__TASK__
Look through the listing below and write out exactly the lines from the line with "- Usa timeout de 2+ minutos." to the line with "para estar seguro.", both included, and no others.

__DATA UNDER STUDY__
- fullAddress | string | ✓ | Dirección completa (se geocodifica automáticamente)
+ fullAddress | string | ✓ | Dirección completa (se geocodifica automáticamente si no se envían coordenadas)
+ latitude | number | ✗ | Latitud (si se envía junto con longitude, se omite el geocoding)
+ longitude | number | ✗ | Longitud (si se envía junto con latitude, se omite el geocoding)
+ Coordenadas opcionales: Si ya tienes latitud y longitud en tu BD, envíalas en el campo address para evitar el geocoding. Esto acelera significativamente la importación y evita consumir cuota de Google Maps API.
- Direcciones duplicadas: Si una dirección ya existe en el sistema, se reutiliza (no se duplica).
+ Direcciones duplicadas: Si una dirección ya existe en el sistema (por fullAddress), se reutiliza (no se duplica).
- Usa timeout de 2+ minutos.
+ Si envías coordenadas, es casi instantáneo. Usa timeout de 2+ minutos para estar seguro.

--

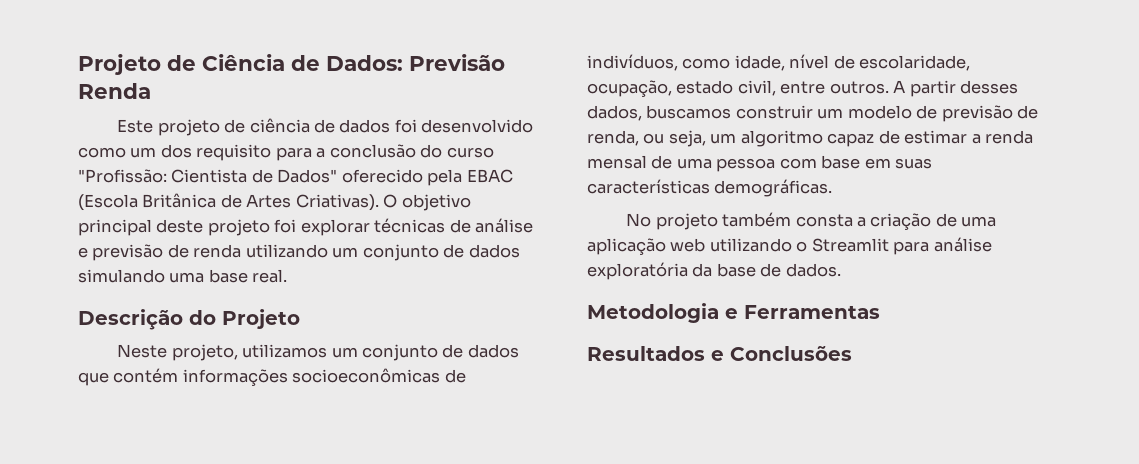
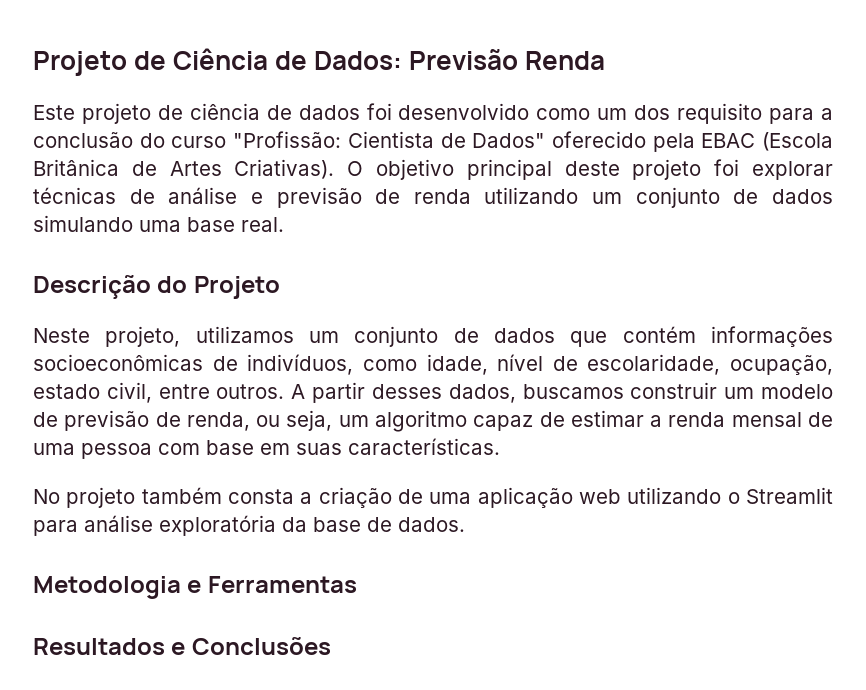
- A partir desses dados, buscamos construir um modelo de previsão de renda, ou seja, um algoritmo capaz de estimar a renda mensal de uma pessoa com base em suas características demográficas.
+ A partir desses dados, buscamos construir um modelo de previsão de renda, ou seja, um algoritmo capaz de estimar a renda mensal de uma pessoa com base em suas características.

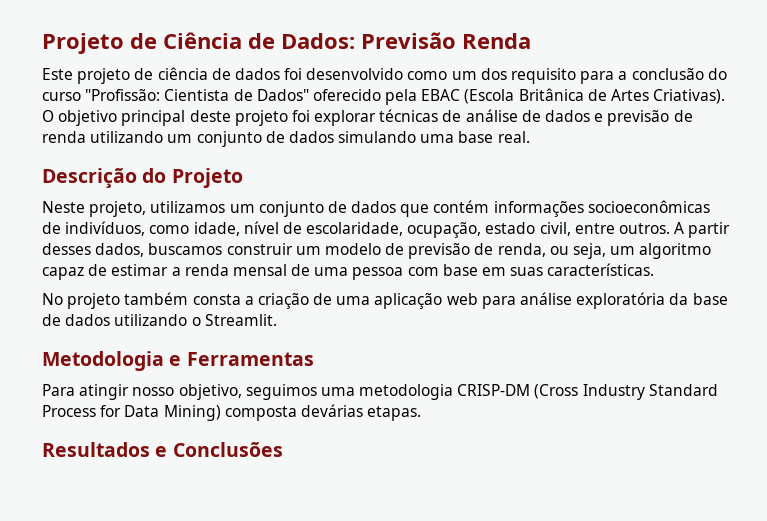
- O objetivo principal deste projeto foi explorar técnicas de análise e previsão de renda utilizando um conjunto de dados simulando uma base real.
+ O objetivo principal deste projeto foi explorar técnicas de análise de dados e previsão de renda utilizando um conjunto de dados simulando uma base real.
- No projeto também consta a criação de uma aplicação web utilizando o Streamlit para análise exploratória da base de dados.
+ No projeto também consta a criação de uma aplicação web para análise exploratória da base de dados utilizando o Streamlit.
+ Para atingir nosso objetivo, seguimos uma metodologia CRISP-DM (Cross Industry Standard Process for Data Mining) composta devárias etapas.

__EXERCISE ANSWER__
- Usa timeout de 2+ minutos.
+ Si envías coordenadas, es casi instantáneo. Usa timeout de 2+ minutos para estar seguro.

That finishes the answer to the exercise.